Problem 1: Vague instructions

const badPrompt = `You are a helpful assistant. 
Help users with their questions.`;
// Agent interpretation: "I can do anything!"

Problem 2: Too many rules

const overloadedPrompt = `You are a support agent.
Rule 1: Always be polite
Rule 2: Never mention competitors
Rule 3: Escalate if user is angry
Rule 4: Don't make promises
Rule 5: Use simple language
... (20 more rules)`;
// Agent forgets rules 12-25

Problem 3: No examples

const abstractPrompt = `Handle customer complaints professionally.`;
// Agent has no idea what "professionally" means

Result: Your voice agent hallucinates, goes off-topic, or simply doesn’t follow directions. Users get frustrated. You blame the model. But the problem is your prompt.

How To Write Voice-Optimized Instructions

Good voice prompts follow a pattern: Role → Constraints → Examples → Exit conditions.

Pattern 1: Clear Role Definition

const voiceOptimizedPrompt = `You are a flight booking agent.

Your ONLY job: Help users book flights. 

What you CAN do:
- Search for flights
- Compare prices
- Complete bookings
- Answer questions about flights

What you CANNOT do:
- Help with hotels (transfer to hotel agent)
- Discuss car rentals (not your role)
- Handle refunds (transfer to support)

If user asks for something outside your role, say:
"I focus on flight bookings.
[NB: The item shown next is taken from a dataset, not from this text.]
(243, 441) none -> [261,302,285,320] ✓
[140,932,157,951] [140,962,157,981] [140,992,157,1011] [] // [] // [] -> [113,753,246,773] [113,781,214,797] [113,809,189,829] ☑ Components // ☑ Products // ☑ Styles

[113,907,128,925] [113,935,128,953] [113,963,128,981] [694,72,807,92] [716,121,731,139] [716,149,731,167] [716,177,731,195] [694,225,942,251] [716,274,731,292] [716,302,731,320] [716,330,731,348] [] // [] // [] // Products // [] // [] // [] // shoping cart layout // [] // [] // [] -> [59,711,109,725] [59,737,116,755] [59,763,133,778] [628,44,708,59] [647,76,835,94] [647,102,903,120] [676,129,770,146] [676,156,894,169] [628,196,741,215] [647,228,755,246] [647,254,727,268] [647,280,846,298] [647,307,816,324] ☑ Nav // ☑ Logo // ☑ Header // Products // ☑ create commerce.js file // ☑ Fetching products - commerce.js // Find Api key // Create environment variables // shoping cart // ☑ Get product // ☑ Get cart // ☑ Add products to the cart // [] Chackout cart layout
Let me transfer you to someone who can help with that."
`;

Why this works:

Explicit boundaries: Agent knows exactly what it handles
Positive + negative examples: Shows what to do AND what not to do
Transfer script: Provides exact words for handoffs

Pattern 2: Constrained Response Format

const structuredVoicePrompt = `You collect insurance information. Follow this exact flow:

Step 1: Get name
"What's your full name?"

Step 2: Get date of birth
"And your date of birth? Month, day, year."

Step 3: Get policy number
"What's your policy number? It's on your insurance card."
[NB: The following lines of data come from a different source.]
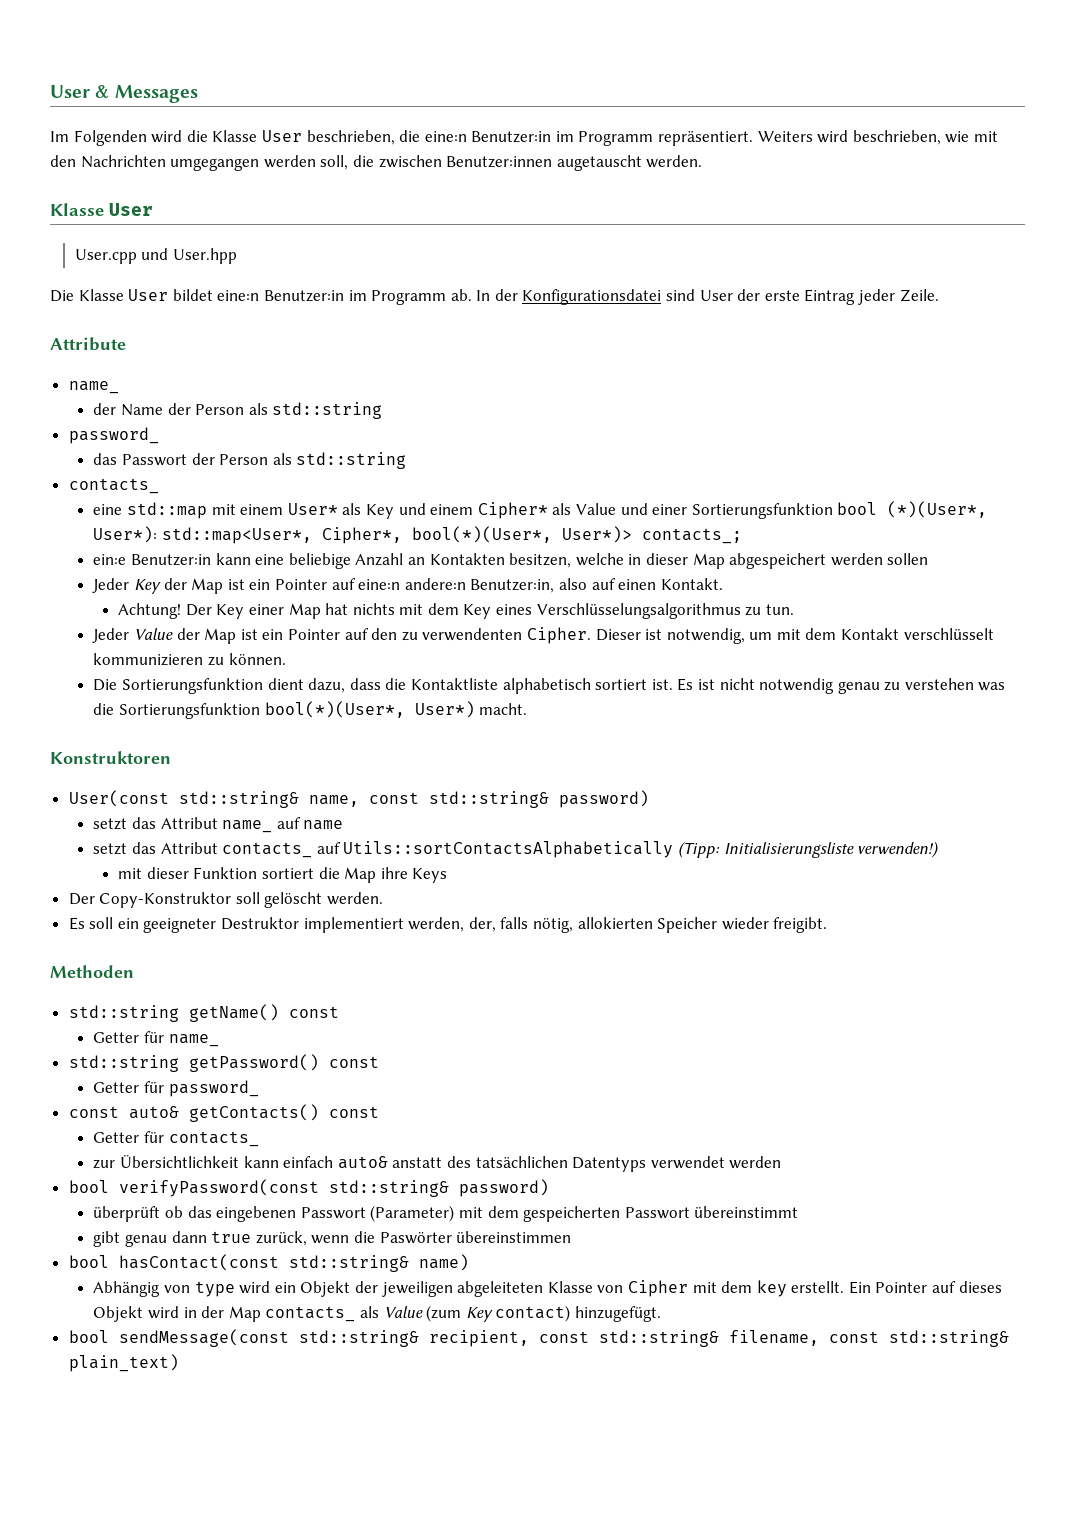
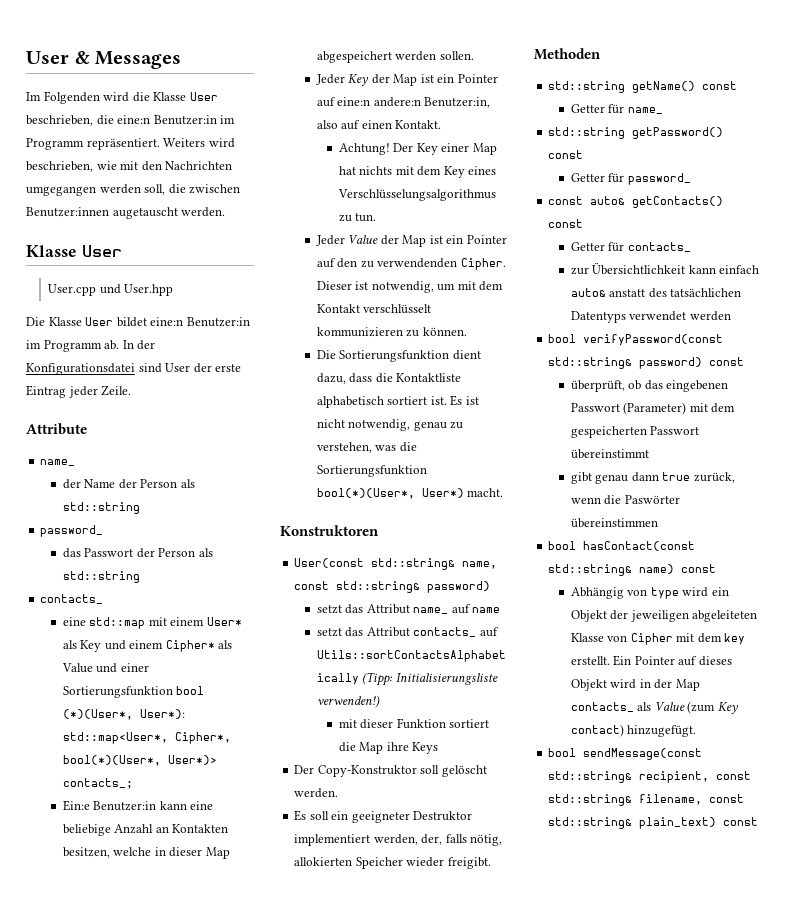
[93,554,127,565] ein:e -> [62,800,90,811] Ein:e
[887,553,929,565] sollen -> [439,51,474,60] sollen.
[422,628,523,641] verwendenten -> [377,258,458,268] verwendenden
[759,678,835,694] notwendig -> [348,419,411,431] notwendig,
[904,678,974,690] verstehen -> [316,442,372,453] verstehen,
[93,1206,161,1222] // überprüft -> [709,357,745,366] [570,380,625,392] const // überprüft,
(469, 1262) none -> [681,564,717,573] const
(179, 1363) none -> [723,817,759,826] const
Step 4: Confirm all information
"Let me confirm: [name], born [DOB], policy [number]. Is that correct?"

Do NOT:
- Skip steps (even if user volunteers information)
- Ask multiple questions at once
- Move to payment before confirmation

If user says something unclear, say:
"I didn't catch that. Could you repeat [specific field]?"
`;

This prevents the agent from:

Reordering steps
Combining questions (confuses users)
Moving forward with incomplete data

Pattern 3: Examples For Edge Cases

const exampleDrivenPrompt = `You are a restaurant reservation agent.

Example 1 - Happy path:
User: "I need a table for 4 tomorrow at 7pm"
You: "Great! Party of 4 tomorrow at 7pm. Can I get your name?"

Example 2 - Unavailable time:
User: "Table for 2 tonight at 8pm"
You: "We're fully booked at 8pm tonight. We have openings at 7pm or 9pm. Which works better?"

Example 3 - Unclear request:
User: "Uh, dinner sometime"
You: "I'd love to help! How many people, and what day were you thinking?"

Example 4 - Out of scope:
User: "Can you tell me the menu?"
You: "Our menu is online at [URL]. I focus on reservations. Would you like to book a table?"
`;

The agent learns patterns from examples instead of trying to infer behavior from abstract rules.

Voice-Specific Instruction Techniques

Technique 1: Streaming-Safe Constraints

Voice agents stream responses word-by-word. They can’t “unsay” something.

const streamingSafePrompt = `Before answering ANY question, check:

1. Is this my job? (booking agent)
2. Do I have all required info? (party size, date, time, name)
3. Am I certain of the answer? (no guessing)

If ANY check fails, say:
"Let me make sure I have that right..."

Then either:
- Ask for missing information
- Transfer to correct agent
- Admit you're not sure

Never commit to an answer in the first sentence if you're uncertain.
`;

This prevents the agent from:

Starting confident then backtracking (“Actually, I was wrong…”)
Hallucinating answers mid-stream
Saying “yes” before checking if it can do the thing

Technique 2: Emotion-Aware Instructions

Voice carries emotion. Your instructions should account for this.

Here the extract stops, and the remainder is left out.